----- DATASET ENTRIES -----

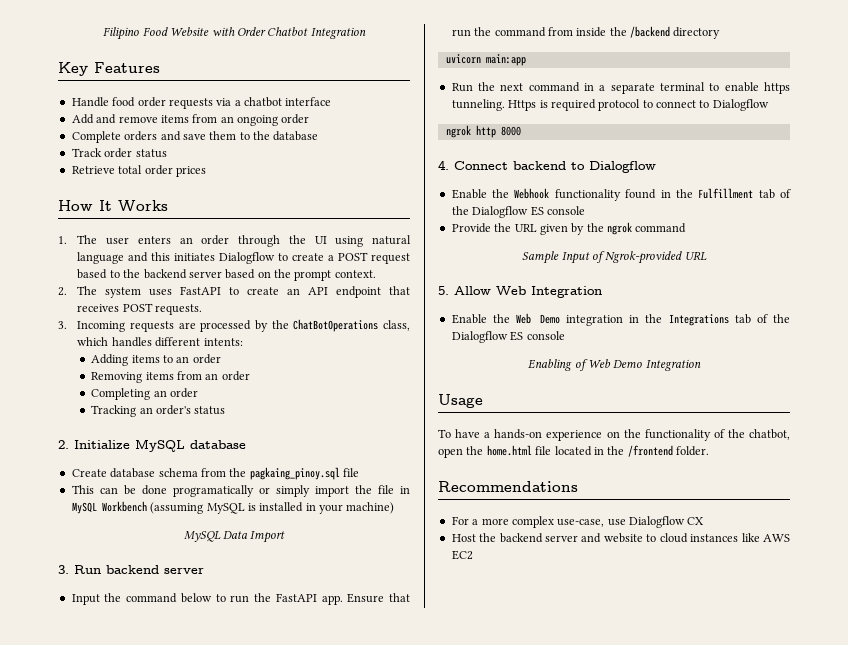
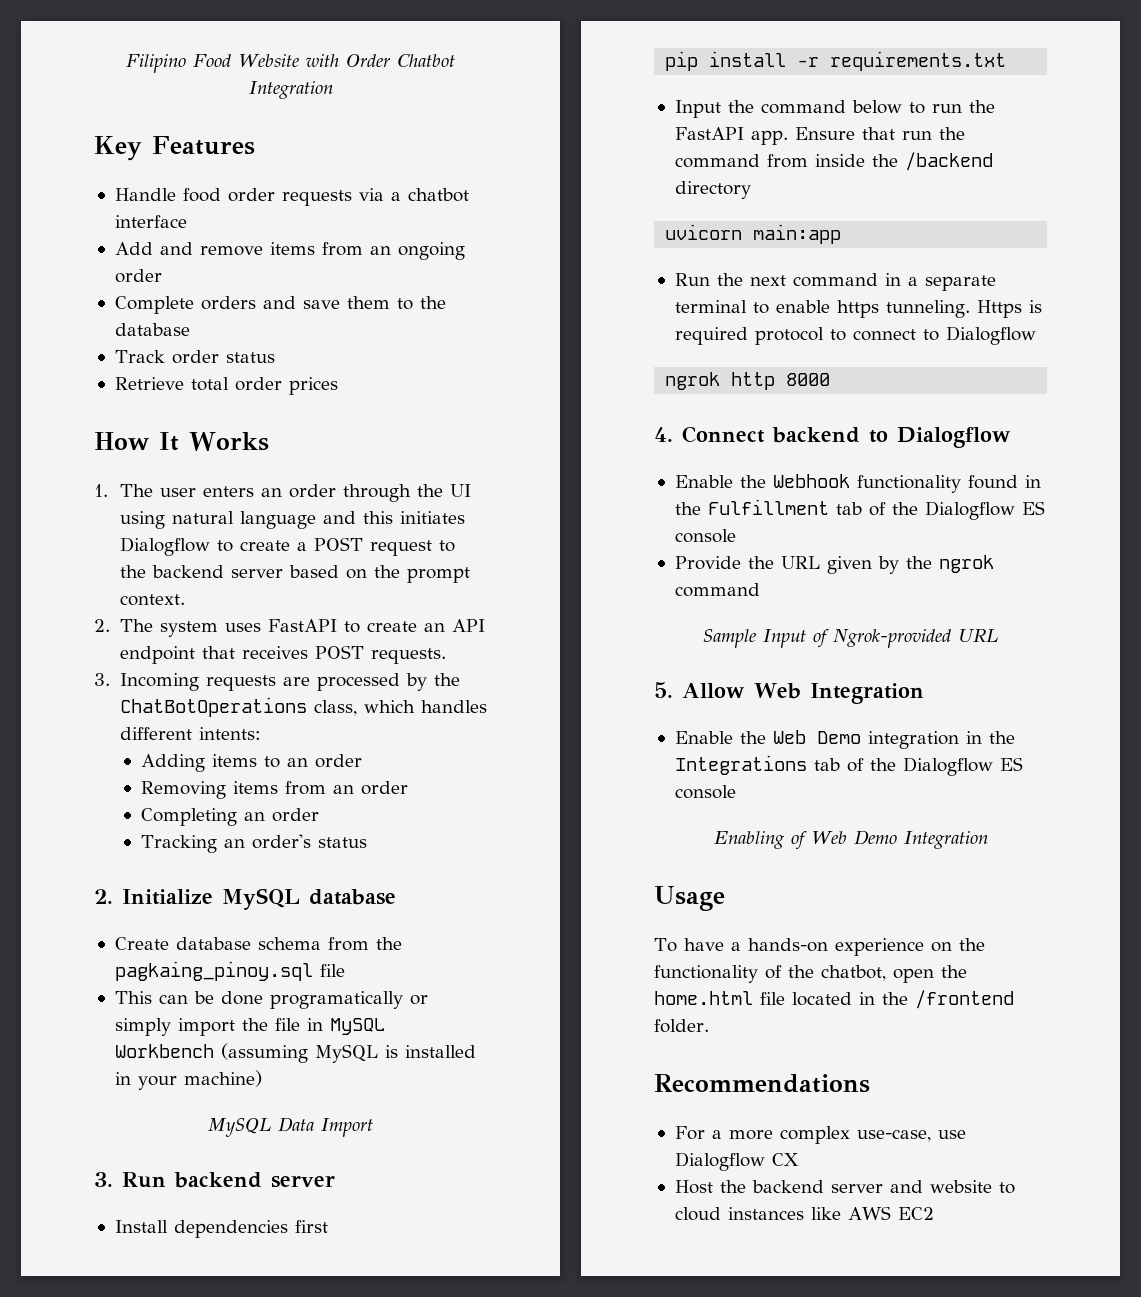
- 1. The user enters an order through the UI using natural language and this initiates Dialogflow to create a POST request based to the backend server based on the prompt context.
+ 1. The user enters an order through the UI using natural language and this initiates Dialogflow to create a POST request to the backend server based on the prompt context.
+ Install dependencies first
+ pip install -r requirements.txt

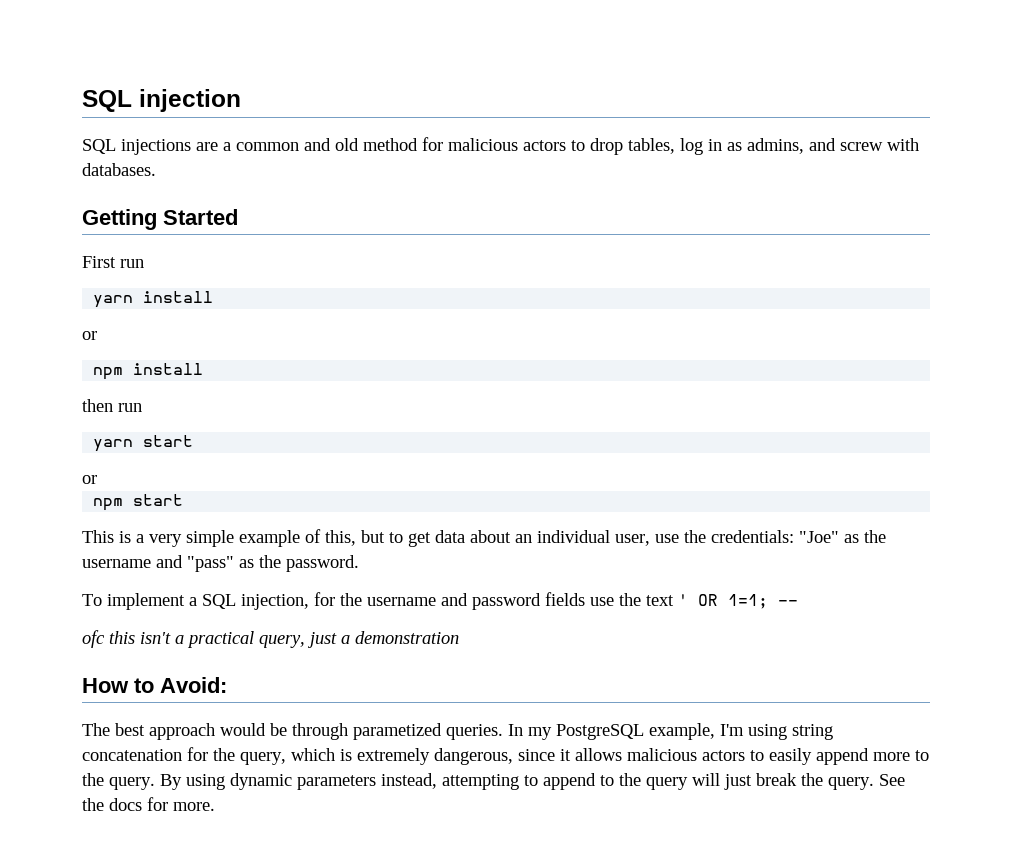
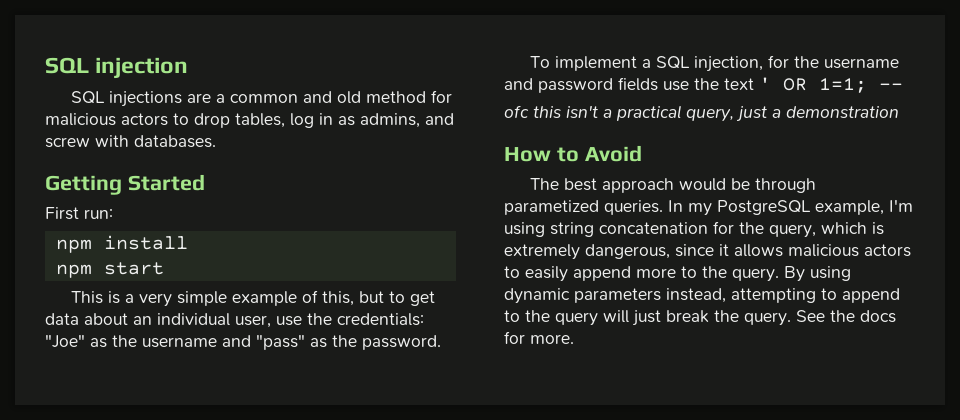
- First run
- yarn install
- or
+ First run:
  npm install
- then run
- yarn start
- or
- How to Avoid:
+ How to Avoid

-----

▶ _EXERCISE_: Check each line of the listing above for the string "language" and return those that contain it.

▶ _RESULT BELOW_:
- 1. The user enters an order through the UI using natural language and this initiates Dialogflow to create a POST request based to the backend server based on the prompt context.
+ 1. The user enters an order through the UI using natural language and this initiates Dialogflow to create a POST request to the backend server based on the prompt context.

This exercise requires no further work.